▶ Problem requirements:
When you copy the data, keep every word exactly as it is and leave the pictures out.
######
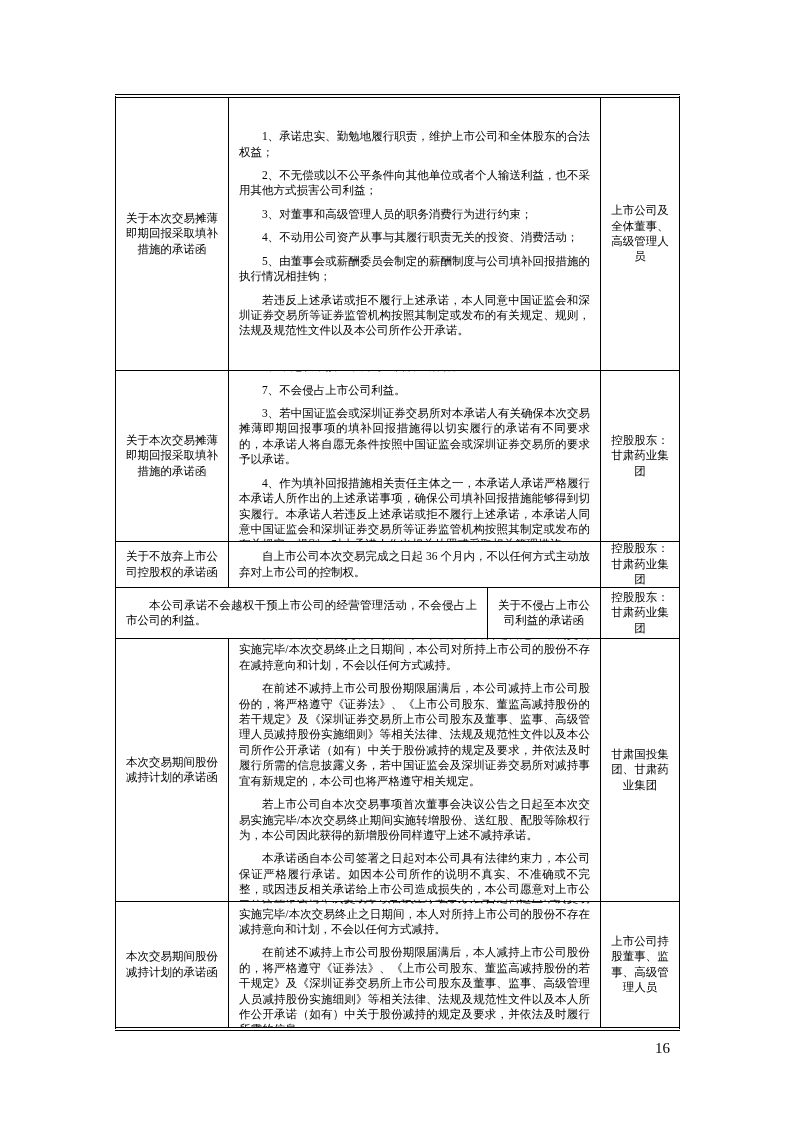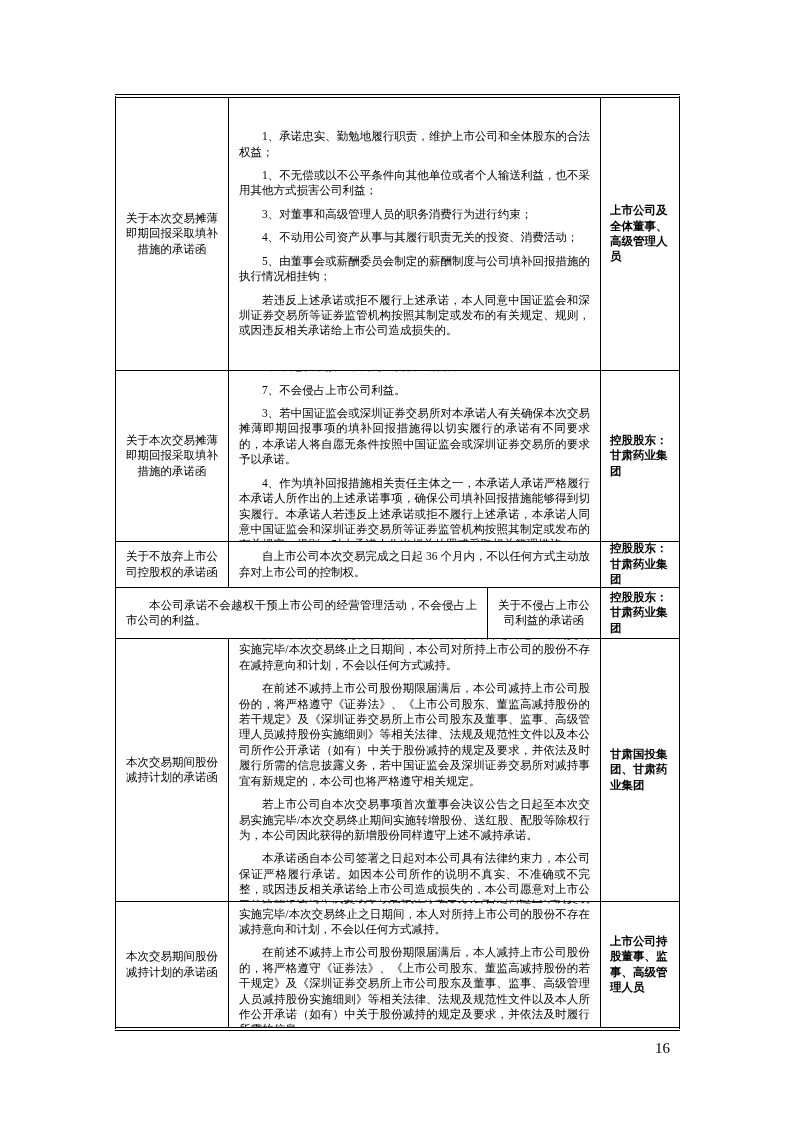--- a/index.html
+++ b/index.html
@@ -64,44 +64,44 @@
   .cell.content p{
     margin:4px;
     text-indent:2em;
     text-align:justify;
   }
   .cell.party{
     flex:1 1 auto;
     display:flex;
     align-items:center;
     justify-content:center;
+    text-align:center;
     padding:2px 9px;
-    font-weight:bold;
   }
   .page-number{
     position:absolute;
     left:655px;top:1040px;
     font-size:15px;
     line-height:16px;
   }
 </style>
 </head>
 <body>
 
 <div class="page">
   <div class="commit-table" id="commit-table">
   <div class="row">
     <div class="cell title">关于本次交易摊薄即期回报采取填补措施的承诺函</div>
     <div class="cell content">
           <p>1、承诺忠实、勤勉地履行职责，维护上市公司和全体股东的合法权益；</p>
-          <p>1、不无偿或以不公平条件向其他单位或者个人输送利益，也不采用其他方式损害公司利益；</p>
+          <p>2、不无偿或以不公平条件向其他单位或者个人输送利益，也不采用其他方式损害公司利益；</p>
           <p>3、对董事和高级管理人员的职务消费行为进行约束；</p>
           <p>4、不动用公司资产从事与其履行职责无关的投资、消费活动；</p>
           <p>5、由董事会或薪酬委员会制定的薪酬制度与公司填补回报措施的执行情况相挂钩；</p>
-          <p>若违反上述承诺或拒不履行上述承诺，本人同意中国证监会和深圳证券交易所等证券监管机构按照其制定或发布的有关规定、规则，或因违反相关承诺给上市公司造成损失的。</p>
+          <p>若违反上述承诺或拒不履行上述承诺，本人同意中国证监会和深圳证券交易所等证券监管机构按照其制定或发布的有关规定、规则，法规及规范性文件以及本公司所作公开承诺。</p>
         </div>
     <div class="cell party">上市公司及全体董事、高级管理人员</div>
   </div>
 
   <div class="row">
     <div class="cell title">关于本次交易摊薄即期回报采取填补措施的承诺函</div>
     <div class="cell content">
           <p>1、不越权干预上市公司经营管理活动。</p>
           <p>7、不会侵占上市公司利益。</p>
           <p>3、若中国证监会或深圳证券交易所对本承诺人有关确保本次交易摊薄即期回报事项的填补回报措施得以切实履行的承诺有不同要求的，本承诺人将自愿无条件按照中国证监会或深圳证券交易所的要求予以承诺。</p>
######
▶ Result for this task:
--- a/index.html
+++ b/index.html
@@ -64,44 +64,44 @@
   .cell.content p{
     margin:4px;
     text-indent:2em;
     text-align:justify;
   }
   .cell.party{
     flex:1 1 auto;
     display:flex;
     align-items:center;
     justify-content:center;
+    text-align:center;
     padding:2px 9px;
-    font-weight:bold;
   }
   .page-number{
     position:absolute;
     left:655px;top:1040px;
     font-size:15px;
     line-height:16px;
   }
 </style>
 </head>
 <body>
 
 <div class="page">
   <div class="commit-table" id="commit-table">
   <div class="row">
     <div class="cell title">关于本次交易摊薄即期回报采取填补措施的承诺函</div>
     <div class="cell content">
           <p>1、承诺忠实、勤勉地履行职责，维护上市公司和全体股东的合法权益；</p>
-          <p>1、不无偿或以不公平条件向其他单位或者个人输送利益，也不采用其他方式损害公司利益；</p>
+          <p>2、不无偿或以不公平条件向其他单位或者个人输送利益，也不采用其他方式损害公司利益；</p>
           <p>3、对董事和高级管理人员的职务消费行为进行约束；</p>
           <p>4、不动用公司资产从事与其履行职责无关的投资、消费活动；</p>
           <p>5、由董事会或薪酬委员会制定的薪酬制度与公司填补回报措施的执行情况相挂钩；</p>
-          <p>若违反上述承诺或拒不履行上述承诺，本人同意中国证监会和深圳证券交易所等证券监管机构按照其制定或发布的有关规定、规则，或因违反相关承诺给上市公司造成损失的。</p>
+          <p>若违反上述承诺或拒不履行上述承诺，本人同意中国证监会和深圳证券交易所等证券监管机构按照其制定或发布的有关规定、规则，法规及规范性文件以及本公司所作公开承诺。</p>
         </div>
     <div class="cell party">上市公司及全体董事、高级管理人员</div>
   </div>
 
   <div class="row">
     <div class="cell title">关于本次交易摊薄即期回报采取填补措施的承诺函</div>
     <div class="cell content">
           <p>1、不越权干预上市公司经营管理活动。</p>
           <p>7、不会侵占上市公司利益。</p>
           <p>3、若中国证监会或深圳证券交易所对本承诺人有关确保本次交易摊薄即期回报事项的填补回报措施得以切实履行的承诺有不同要求的，本承诺人将自愿无条件按照中国证监会或深圳证券交易所的要求予以承诺。</p>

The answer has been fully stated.